**** Listed records ****
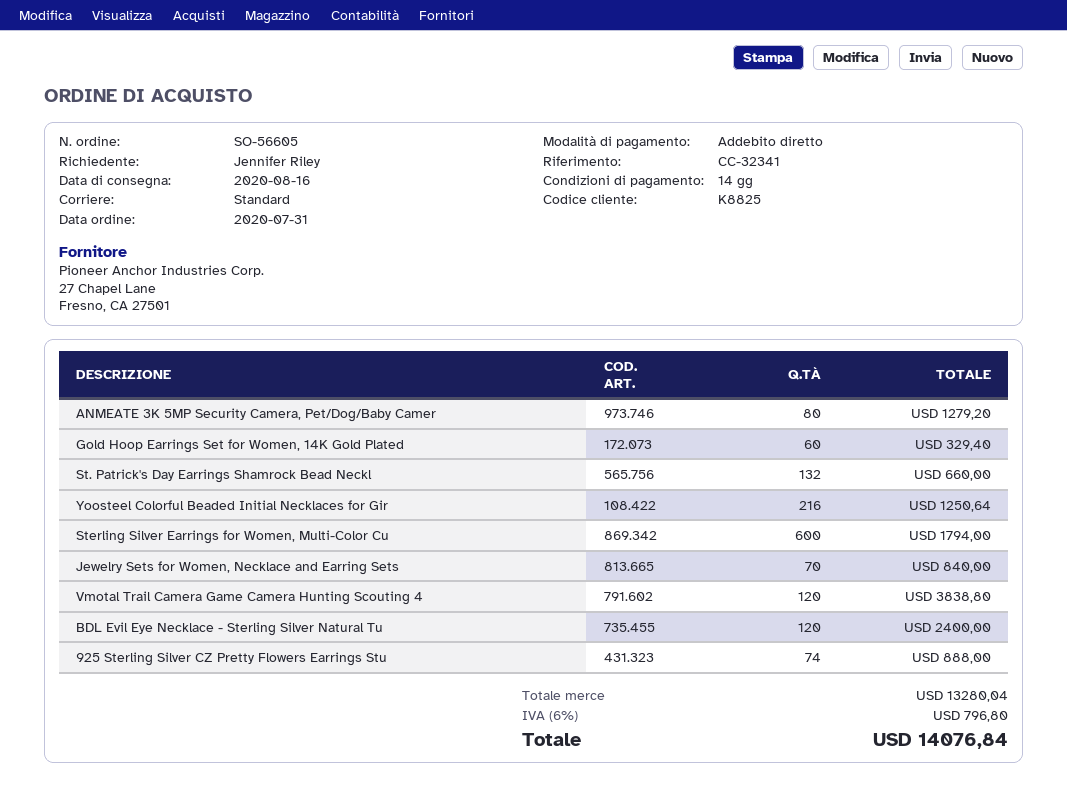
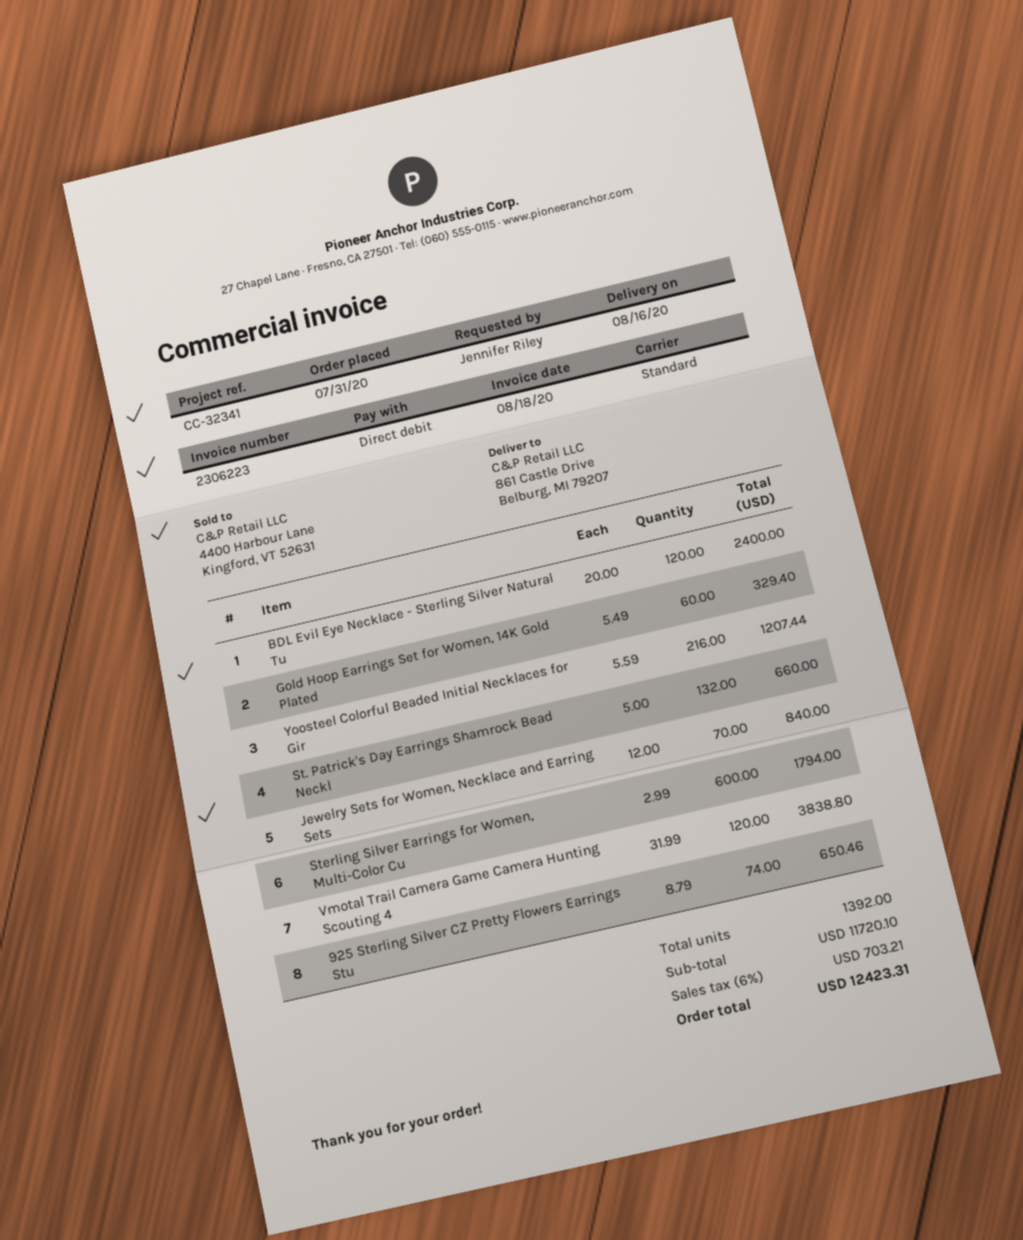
ANMEATE 3K 5MP Security Camera, Pet/Dog/Baby Camer: 80 for 1279.20 -> none
Yoosteel Colorful Beaded Initial Necklaces for Gir: 216 for 1250.64 -> 216 for 1207.44
925 Sterling Silver CZ Pretty Flowers Earrings Stu: 74 for 888.00 -> 74 for 650.46
subtotal: 13280.04 -> 11720.10
tax: 6% = 796.80 -> 6% = 703.21
total: 14076.84 -> 12423.31

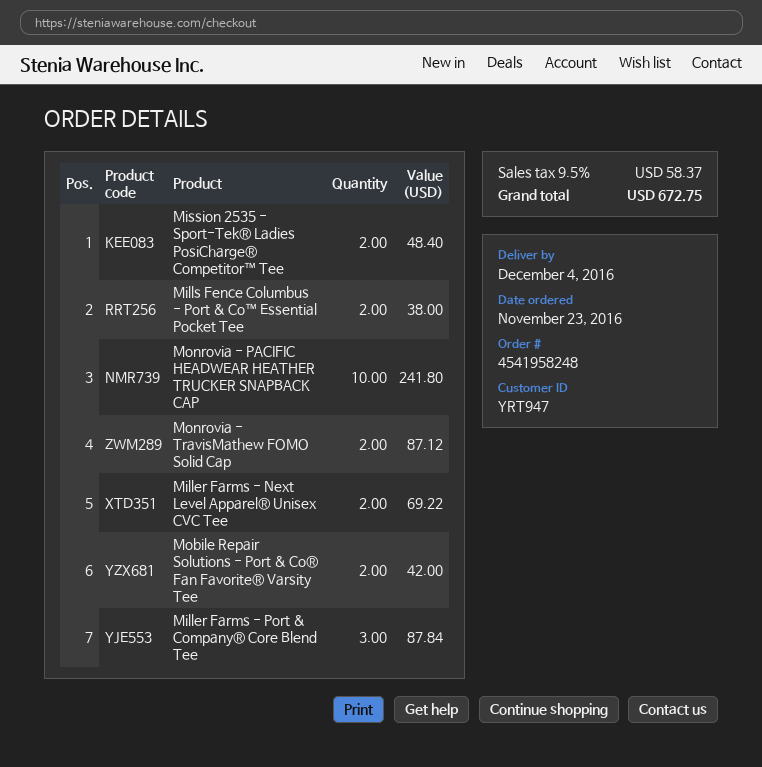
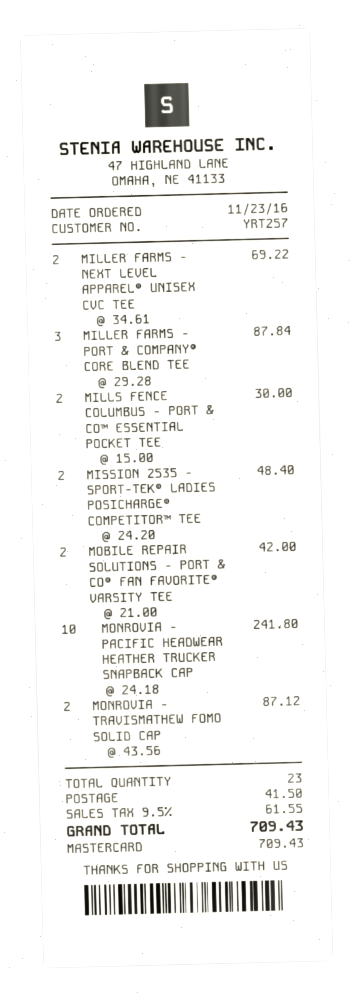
customer number: YRT947 -> YRT257
Mills Fence Columbus - Port & Co™ Essential Pocket Tee: 2 for 38.00 -> 2 for 30.00
shipping: none -> 41.50
tax: 9.5% = 58.37 -> 9.5% = 61.55
total: 672.75 -> 709.43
****
**Directions for this task:** Emit the lines of the data above from the one containing "total: 14076.84 -> 12423.31" through its final line, both endpoints included. Pictures do not belong in the output.

**Your solution:**
total: 14076.84 -> 12423.31

customer number: YRT947 -> YRT257
Mills Fence Columbus - Port & Co™ Essential Pocket Tee: 2 for 38.00 -> 2 for 30.00
shipping: none -> 41.50
tax: 9.5% = 58.37 -> 9.5% = 61.55
total: 672.75 -> 709.43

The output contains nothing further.